• Exercise: Give back exactly the line containing "width: 52px ->" and all that follow it in the data below, with the pictures left out.

• Data listing:
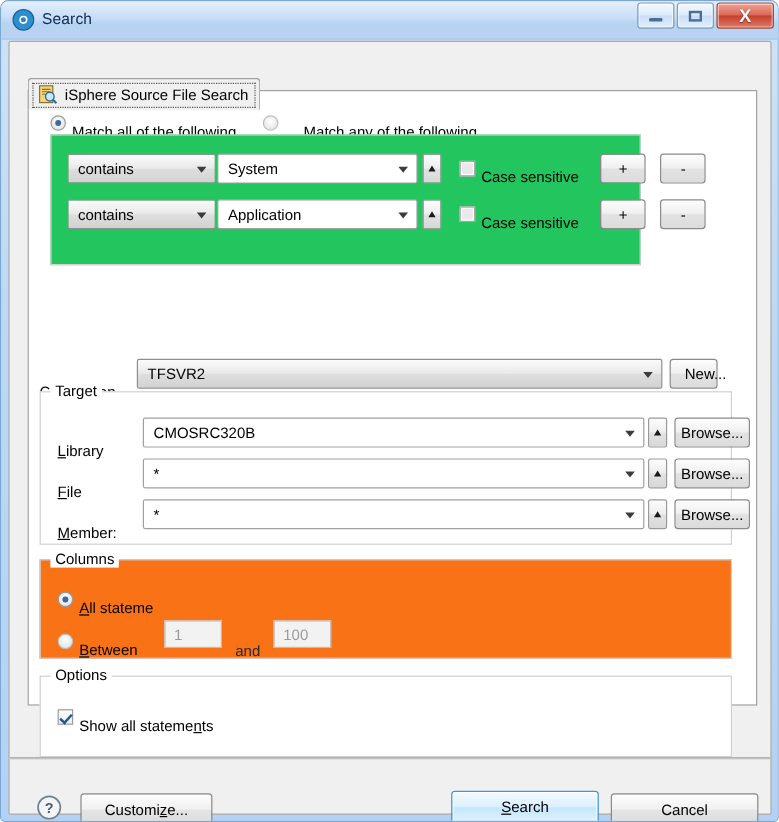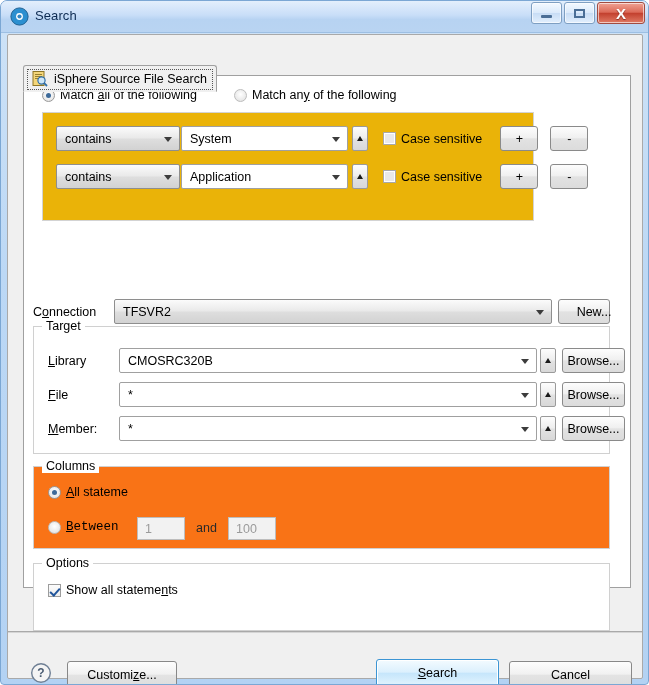"Match all of the following" .lbl { margin-top: none -> 15px }
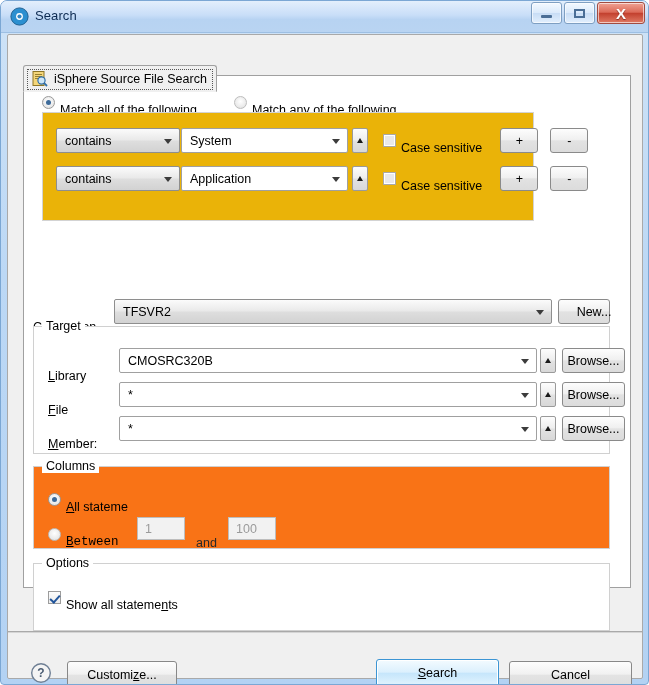"Match any of the following" div.radio-row { gap: none -> 16px; left: 210px -> 195px }
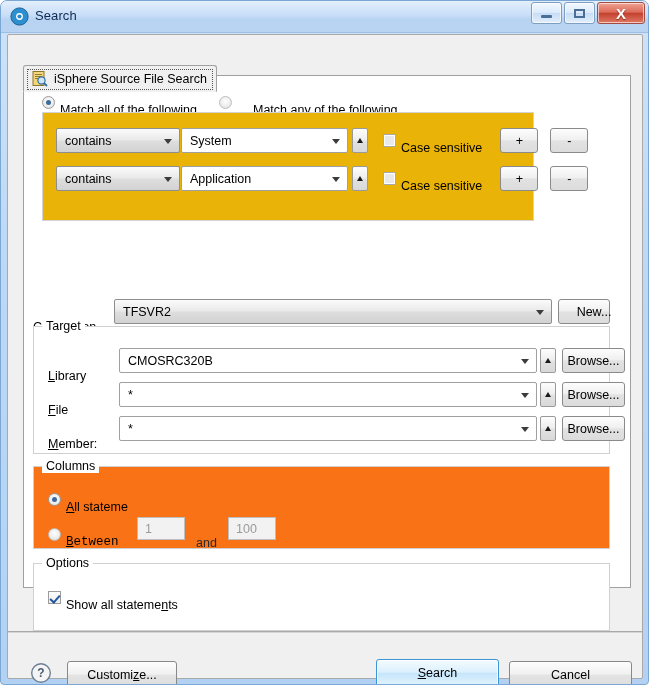"contains" .crit-box { background: #eab308 -> #22c55e }
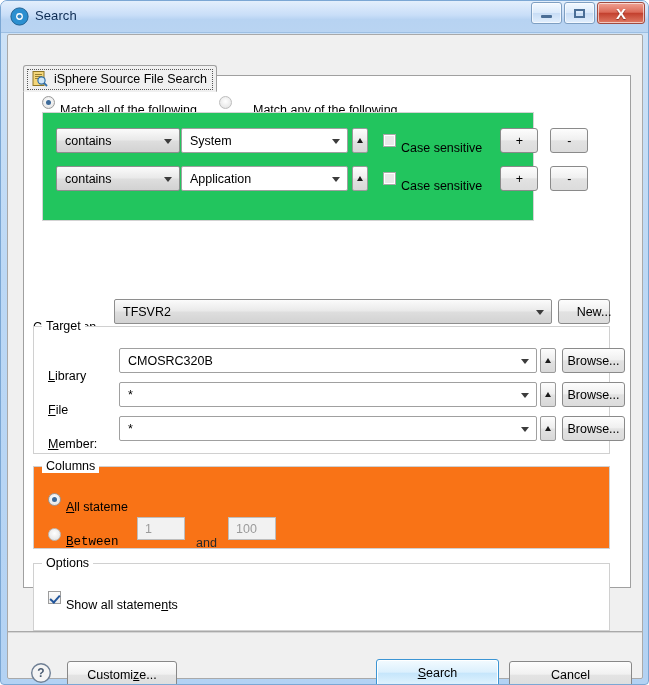"New..." div.btn { width: 52px -> 40px }
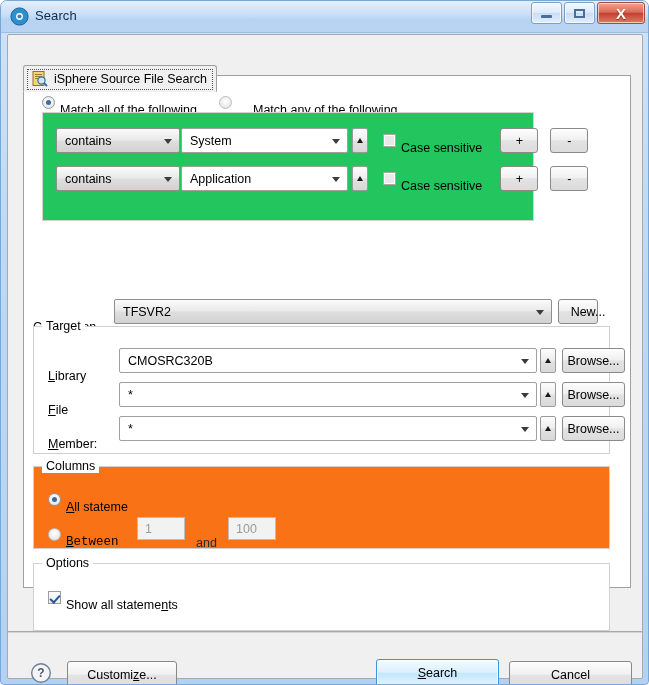"Between" div.radio-row { font-family: Liberation Mono, monospace -> none }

• Exercise solution:
"New..." div.btn { width: 52px -> 40px }
"Between" div.radio-row { font-family: Liberation Mono, monospace -> none }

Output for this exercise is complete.